<<<<

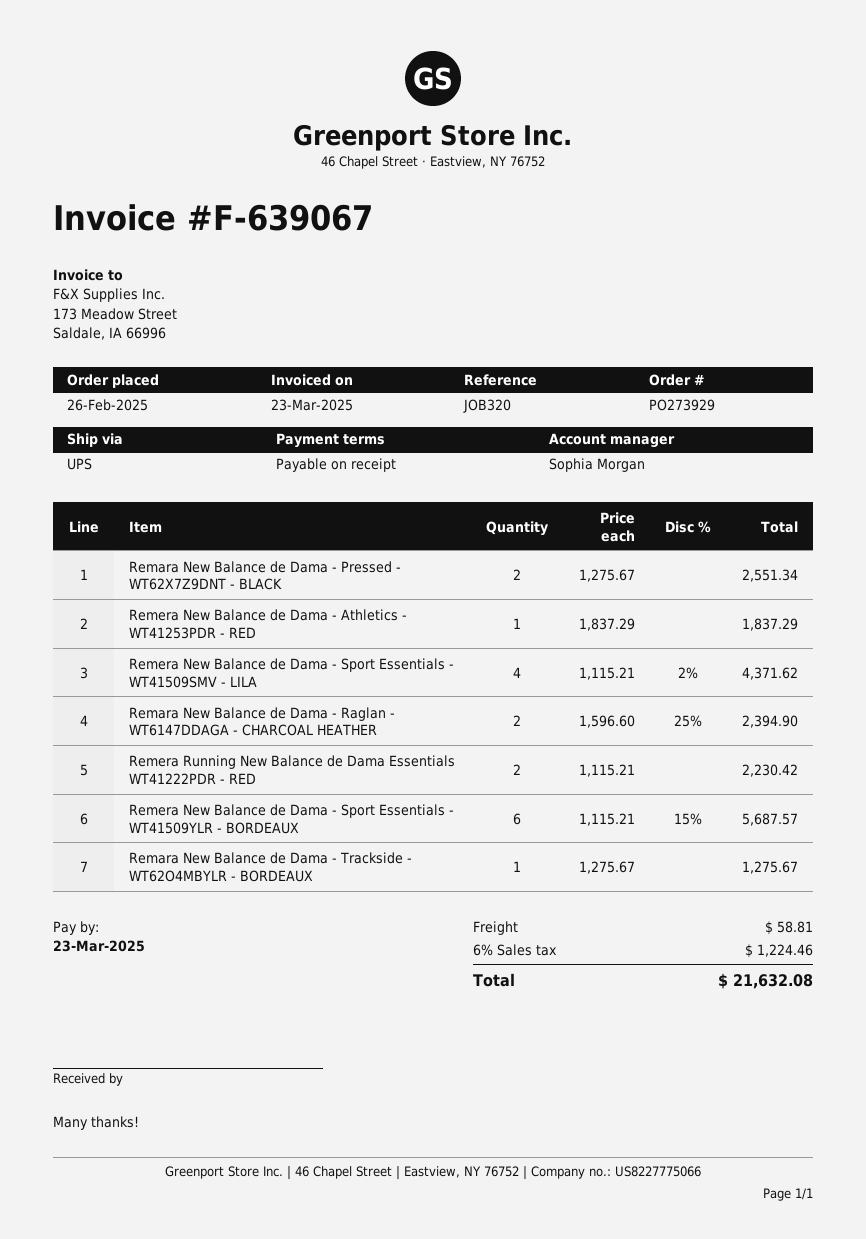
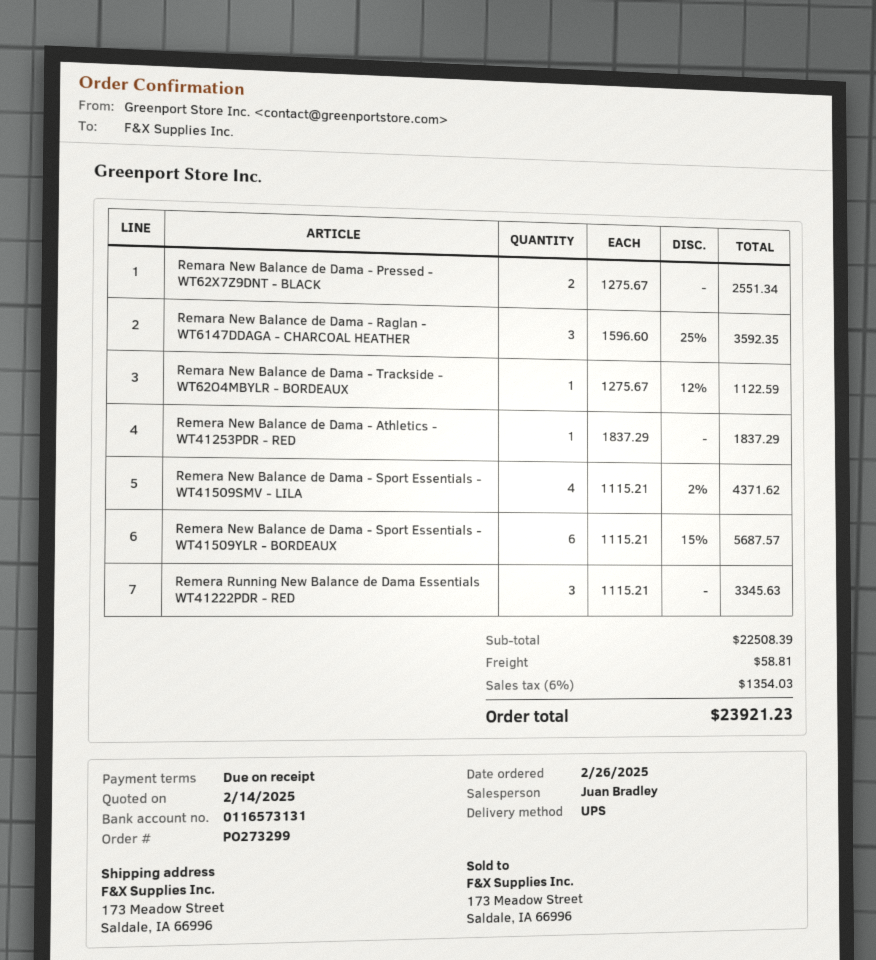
order number: PO273929 -> PO273299
sales rep: Sophia Morgan -> Juan Bradley
Remara New Balance de Dama - Raglan - WT6147DDAGA - CHARCOAL HEATHER: 2 x 1596.60 - 25% = 2394.90 -> 3 x 1596.60 - 25% = 3592.35
Remera Running New Balance de Dama Essentials WT41222PDR - RED: 2 x 1115.21 = 2230.42 -> 3 x 1115.21 = 3345.63
Remara New Balance de Dama - Trackside - WT62O4MBYLR - BORDEAUX: 1 x 1275.67 = 1275.67 -> 1 x 1275.67 - 12% = 1122.59
tax: 6% = 1224.46 -> 6% = 1354.03
total: 21632.08 -> 23921.23

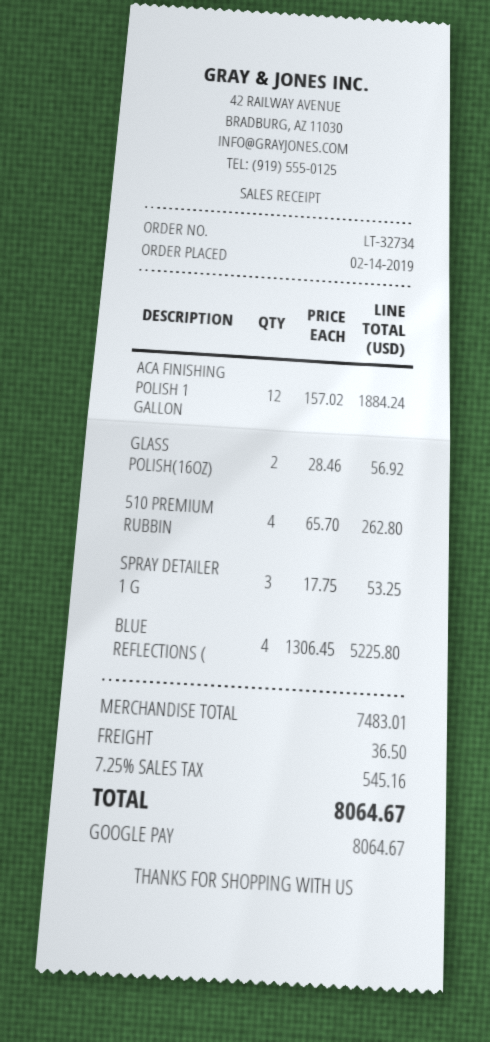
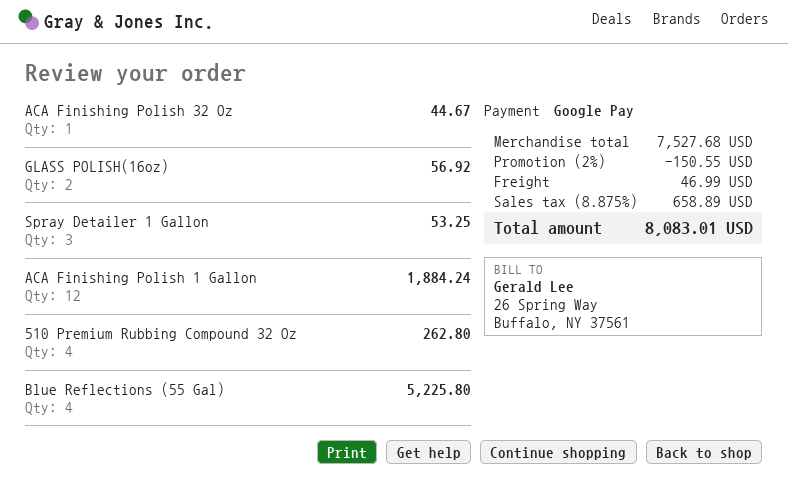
ACA Finishing Polish 32 Oz: none -> 1 for 44.67
subtotal: 7483.01 -> 7527.68
discount: none -> 2% = 150.55
shipping: 36.50 -> 46.99
tax: 7.25% = 545.16 -> 8.875% = 658.89
total: 8064.67 -> 8083.01

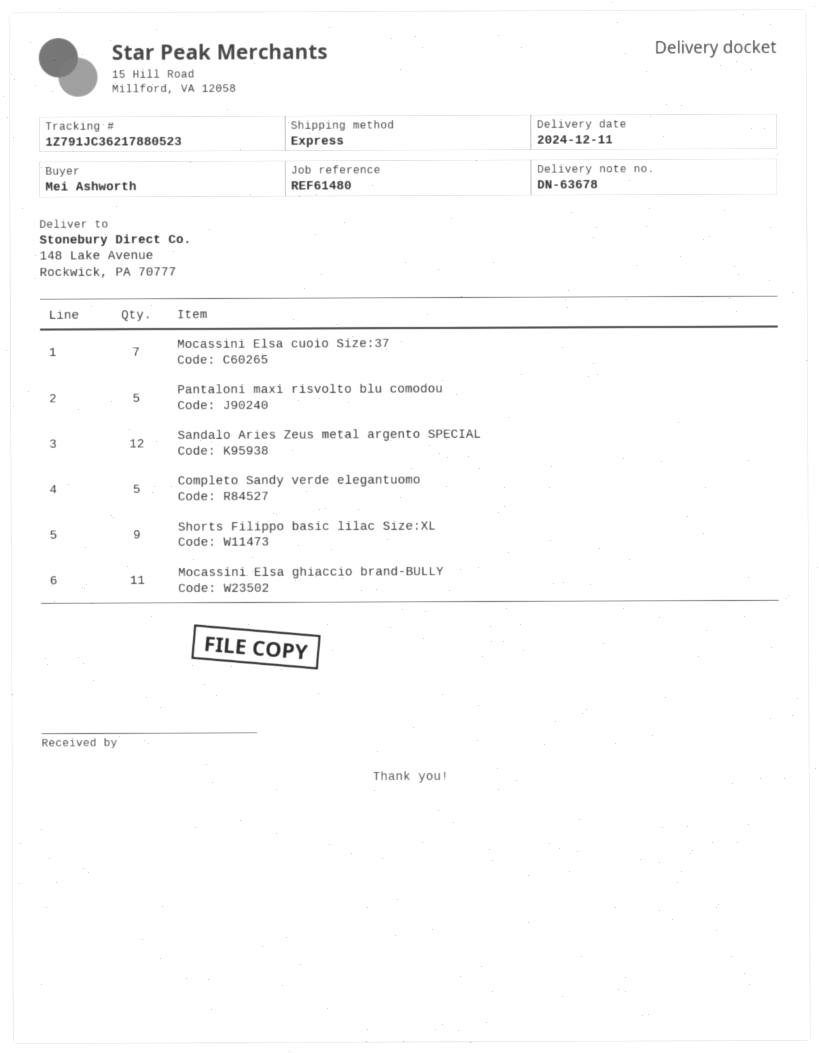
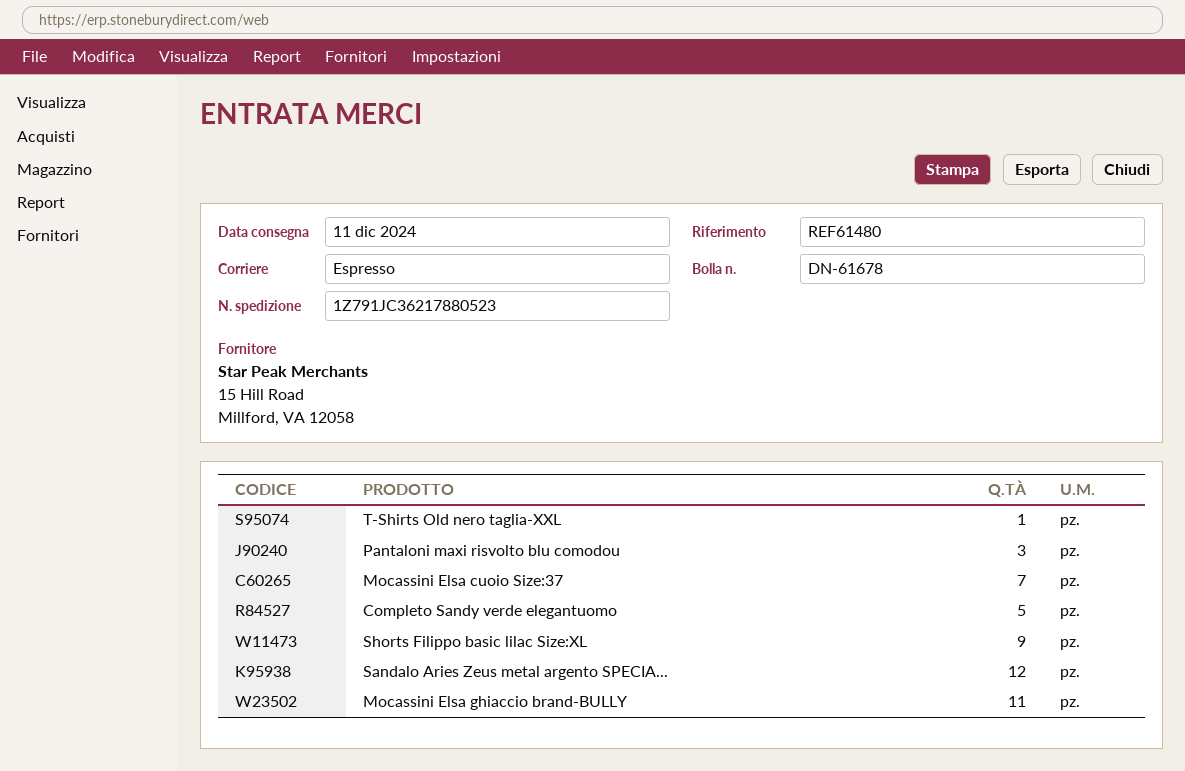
delivery note number: DN-63678 -> DN-61678
Pantaloni maxi risvolto blu comodou: 5 -> 3
T-Shirts Old nero taglia-XXL: none -> 1

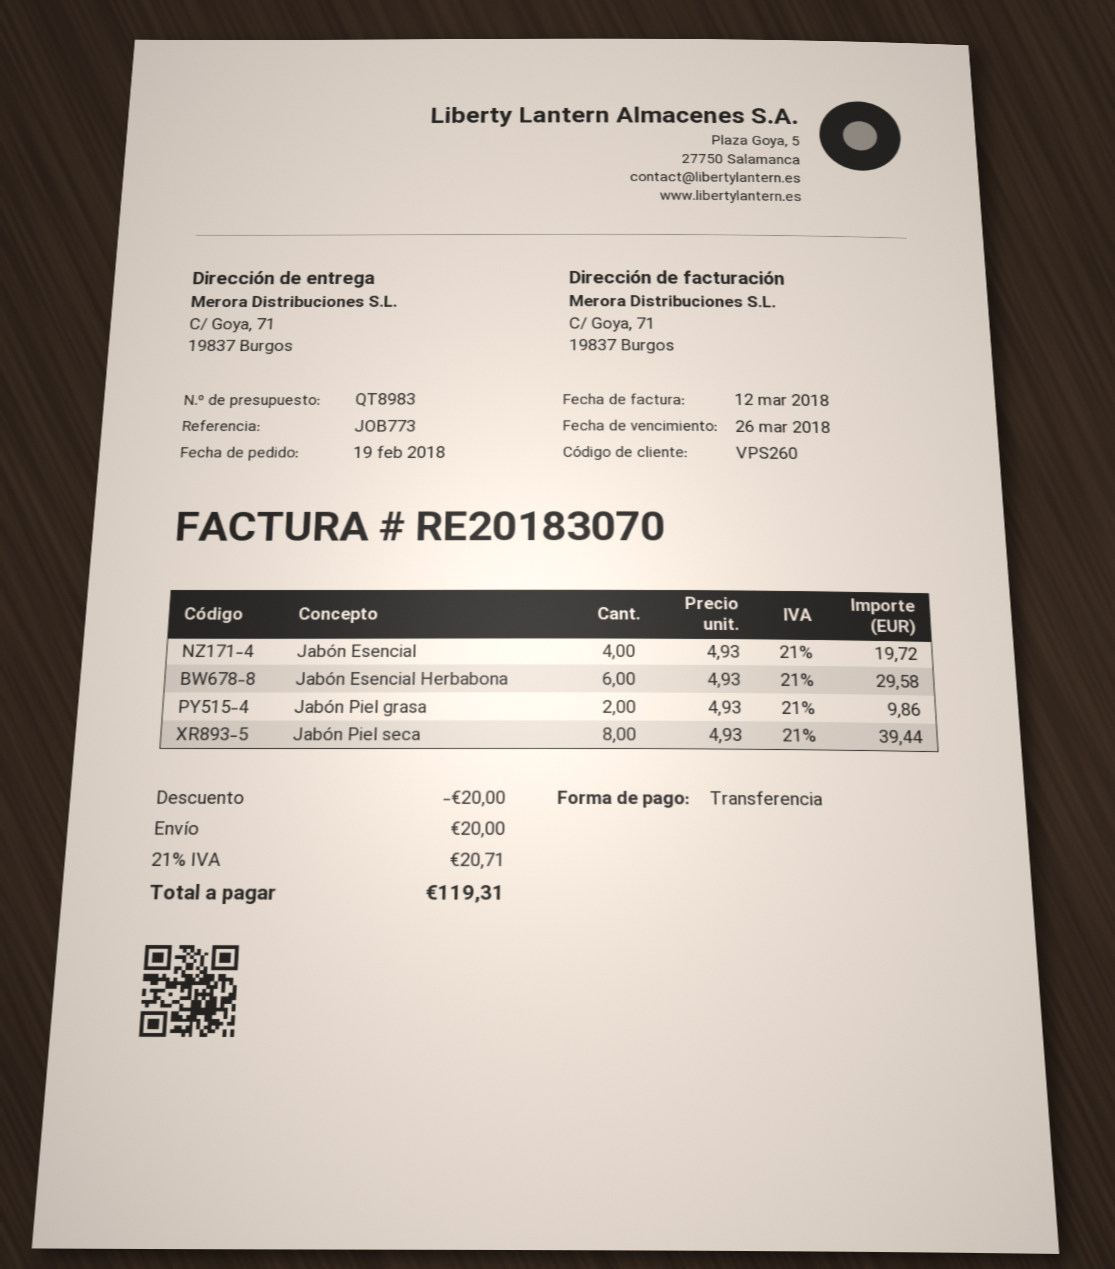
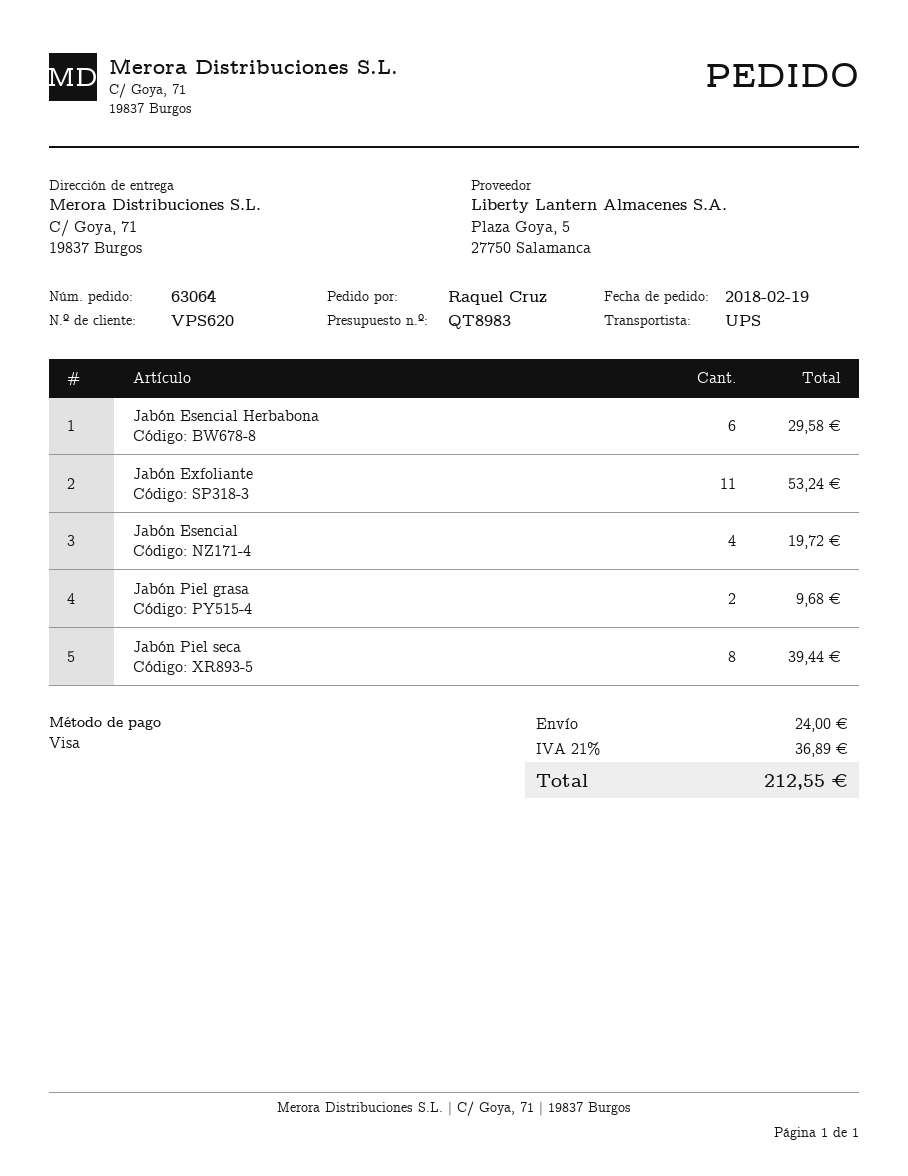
customer number: VPS260 -> VPS620
payment method: bank transfer -> Visa
Jabón Piel grasa: 2 for 9.86 -> 2 for 9.68
Jabón Exfoliante: none -> 11 for 53.24
discount: 20.00 -> none
shipping: 20.00 -> 24.00
tax: 21% = 20.71 -> 21% = 36.89
total: 119.31 -> 212.55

>>>>

Brief
Go through the listing above and pull out each line containing the word "none".

Answer to this exercise
ACA Finishing Polish 32 Oz: none -> 1 for 44.67
discount: none -> 2% = 150.55
T-Shirts Old nero taglia-XXL: none -> 1
Jabón Exfoliante: none -> 11 for 53.24
discount: 20.00 -> none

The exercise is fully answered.